WHAT YOU NEED TO DO: Repeat the lines below exactly as written, please, from the line with "TURKUAZ Adria TVU" to the line with "total: 606.66 -> 599.67", both lines included, and no others.

DATA FOR THE TASK:

"""

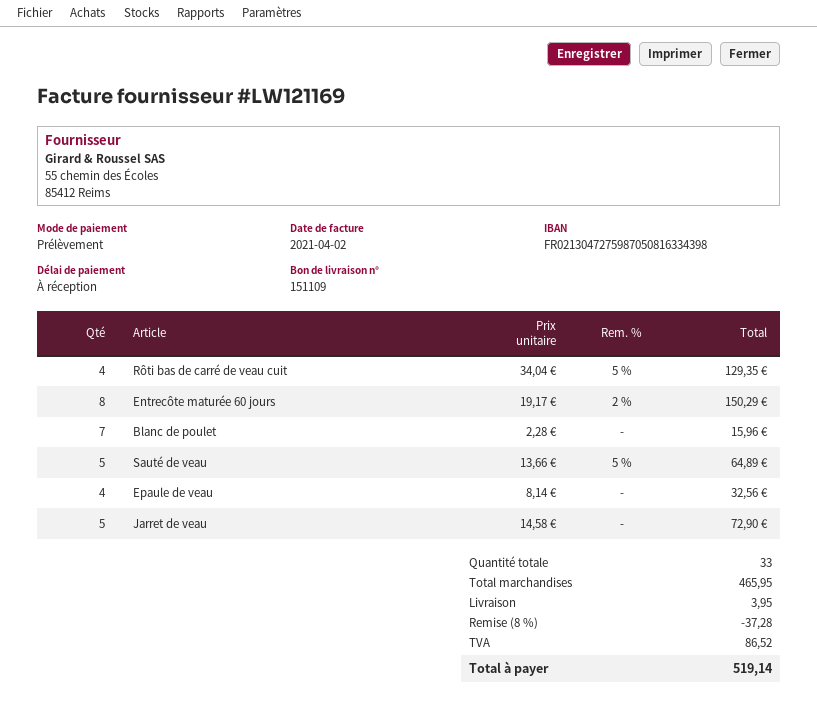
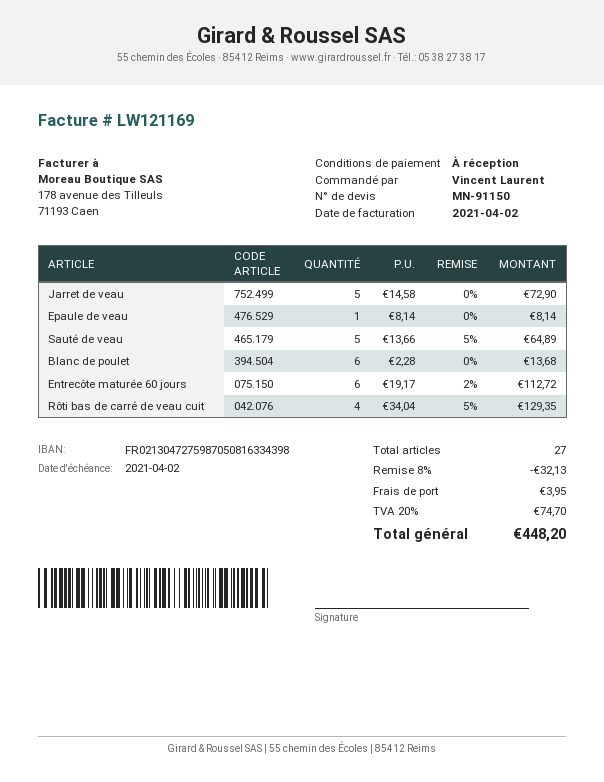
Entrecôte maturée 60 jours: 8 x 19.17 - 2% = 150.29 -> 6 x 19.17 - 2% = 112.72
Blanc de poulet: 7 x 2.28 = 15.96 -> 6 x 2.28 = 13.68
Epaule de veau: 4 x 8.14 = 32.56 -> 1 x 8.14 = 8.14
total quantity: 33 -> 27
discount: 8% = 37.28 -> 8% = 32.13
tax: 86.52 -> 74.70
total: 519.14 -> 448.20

"""
"""

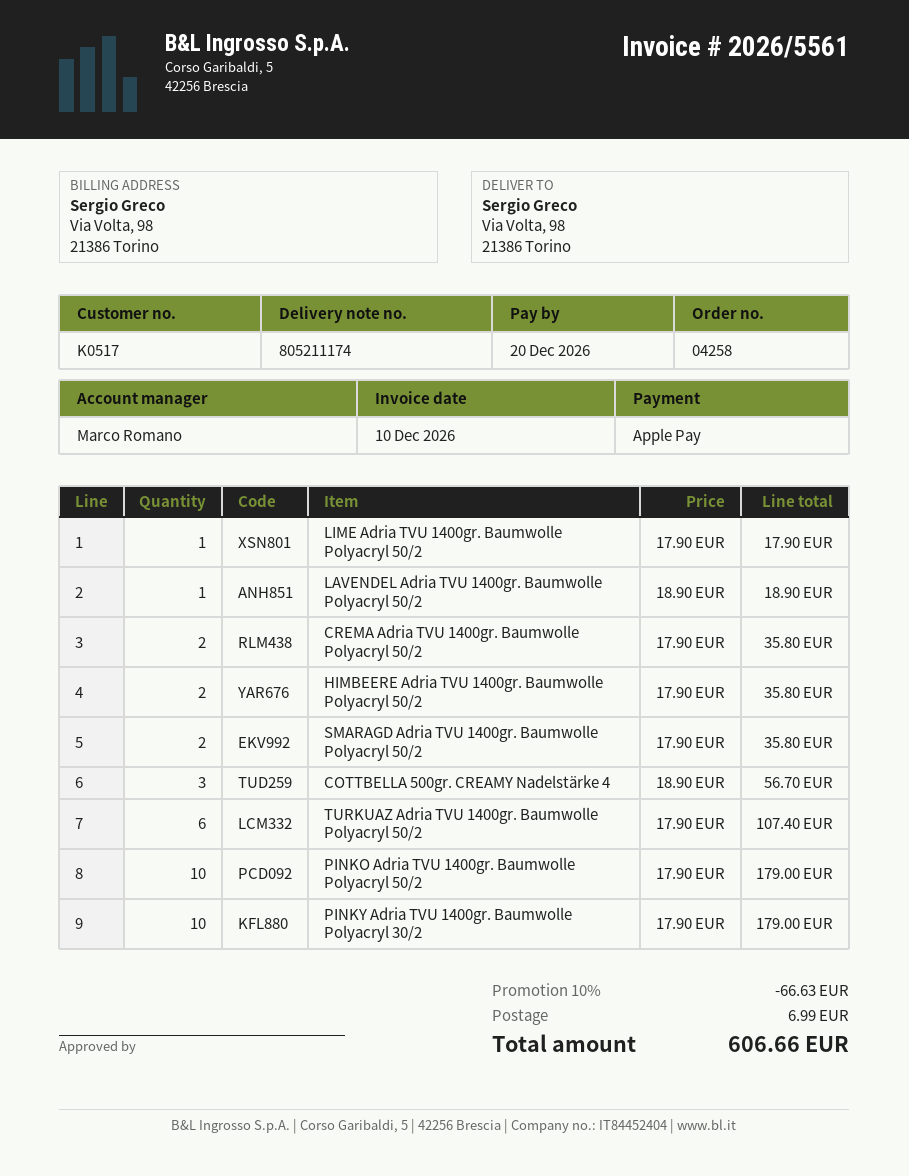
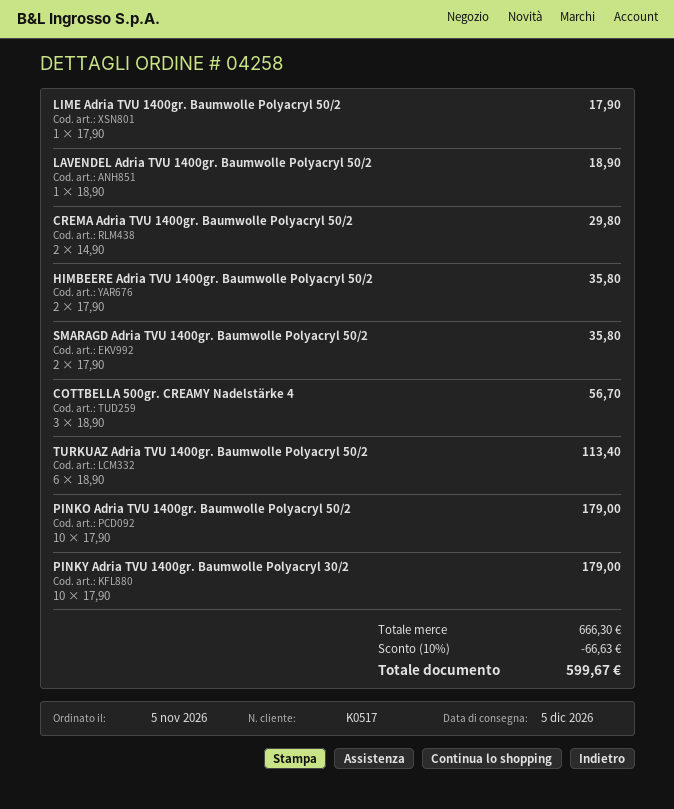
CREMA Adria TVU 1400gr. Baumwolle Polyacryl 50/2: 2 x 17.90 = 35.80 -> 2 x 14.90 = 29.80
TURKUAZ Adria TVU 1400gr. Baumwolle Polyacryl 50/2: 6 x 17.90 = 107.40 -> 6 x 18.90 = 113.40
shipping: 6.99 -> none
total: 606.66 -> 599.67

"""

REPLY TO THE TASK:
TURKUAZ Adria TVU 1400gr. Baumwolle Polyacryl 50/2: 6 x 17.90 = 107.40 -> 6 x 18.90 = 113.40
shipping: 6.99 -> none
total: 606.66 -> 599.67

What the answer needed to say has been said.